The declared content is based on a 90% polyhalite content of the ore body. The remaining 10% is anhydrite, magnesite, kieserite, hexahydrite, szaibelyite, gypsum, halite, mica and syngenite.
The label-declared analysis of a fertilizer is the minimum content of its nutrients. It is most commonly expressed as a percentage by weight. Nutrient value is expressed in units to allow fair comparison of nutrient content between different fertilizers.
The elemental K, Ca, Mg, S, H and O composition of pure polyhalite is 12.9, 13.3, 4, 21.2, 0.7 and 47.8.
What does the average polyhalite grade of 90% mean?
POLY4 is made from polyhalite, a natural mineral found underground. After extensive testing, we indicated that the typical composition of our product will be 90% polyhalite.
Why is the potassium (K) contained in POLY4 good for plants?
Potassium plays a critical role in: activation of different enzymes; maintenance of optimum cell pH; influencing photosynthesis, and transport of sugar, nutrients and water; synthesis of proteins and starch; and improving crop quality.
Why is the magnesium (Mg) contained in POLY4 good for plants?
Magnesium enhances a broad spectrum nutrient uptake; it is constituent of chlorophyll and so affects photosynthesis; it is critical for energy transfer reactions influencing respiration.
Why is the calcium (Ca) contained in POLY4 good for plants?
Calcium influences nitrogen metabolism and potassium uptake; cell elongation and division; the transport of carbohydrates and nutrients thus encouraging root growth and crop quality.
Why is the sulphur (S) contained in POLY4 good for plants?
Sulphur is a constituent of three amino acids and coenzyme A thus it influences protein and fatty acid synthesis; it maintains an optimum N and S ratio and protein content; it also influences chlorophyll and ferredoxin content prompting nitrite and sulphate reduction and subsequently crop quality.
Does POLY4 have too much sulphur?
POLY4 provides sulphur in sulphate form making it available to the plants. Our crop trials have shown that the sulphur supplied improves yield and quality. We have also seen a soil nutrient legacy from POLY4 making sulphur available for the next season’s crops. Sulphate is a plant nutrient and has no toxic impact on the environment or other deleterious implications for soil or the plant itself.
What are the benefits of the micro nutrients contained in POLY4?

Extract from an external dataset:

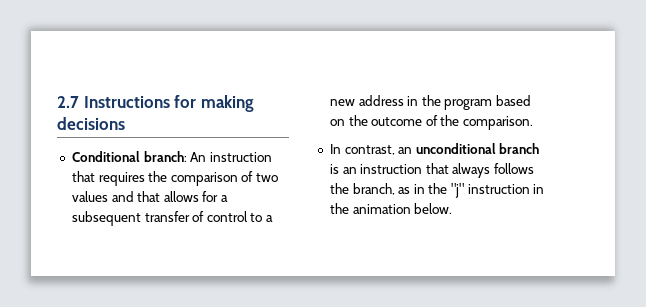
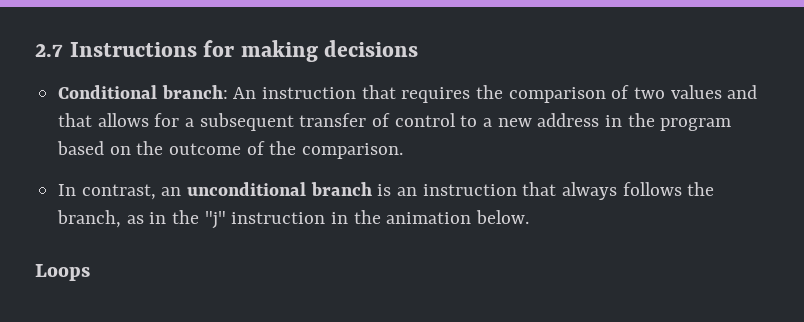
(453, 208) none -> [35,264,90,281] // Loops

POLY4 contains eight micro nutrients:
- Boron (B): cell division and regulation metabolism of carbohydrates;
- Copper (Cu): important for pollen tube production, cell wall structure and function as well as photosynthetic and respiratory pathways;
- Iron (Fe): an essential co-factor in a range of cellular redox reactions; important in energy transport metabolic pathways of the mitochondria and chloroplast;
- Manganese (Mn): essential for nitrate reduction and involved in the regulation photosynthetic enzymes;
- Molybdenum (Mo): essential cofactor of enzymes for the conversion of nitrate to amino acids and inorganic P to organic P;
- Selenium (Se): protects from variety of abiotic stresses such as cold, drought, desiccation, and metal stress;
- Strontium (Sr): supplements calcium uptake;
- Zinc (Zn): a component of enzymes involved in a photosynthesis, sugar and protein formation, DNA synthesis and gene regulation.
How much sodium and how much chloride is present in POLY4?
Our specification offers a typical halite content of 3.07% with 1.2% of sodium content and 1.9% of the average content of Cl-.
What is the heavy metal content in POLY4?
POLY4 does not contain heavy metals. It is a natural material that contains beneficial elements such as boron, cobalt, selenium, strontium, copper, iron, manganese, molybdenum, zinc and sodium. Testing of POLY4 for the presence of aluminium, vanadium, thallium, beryllium and silver resulted in nil detections.
POLY4 – nutrient delivery
What form are the macro nutrients delivered in POLY4?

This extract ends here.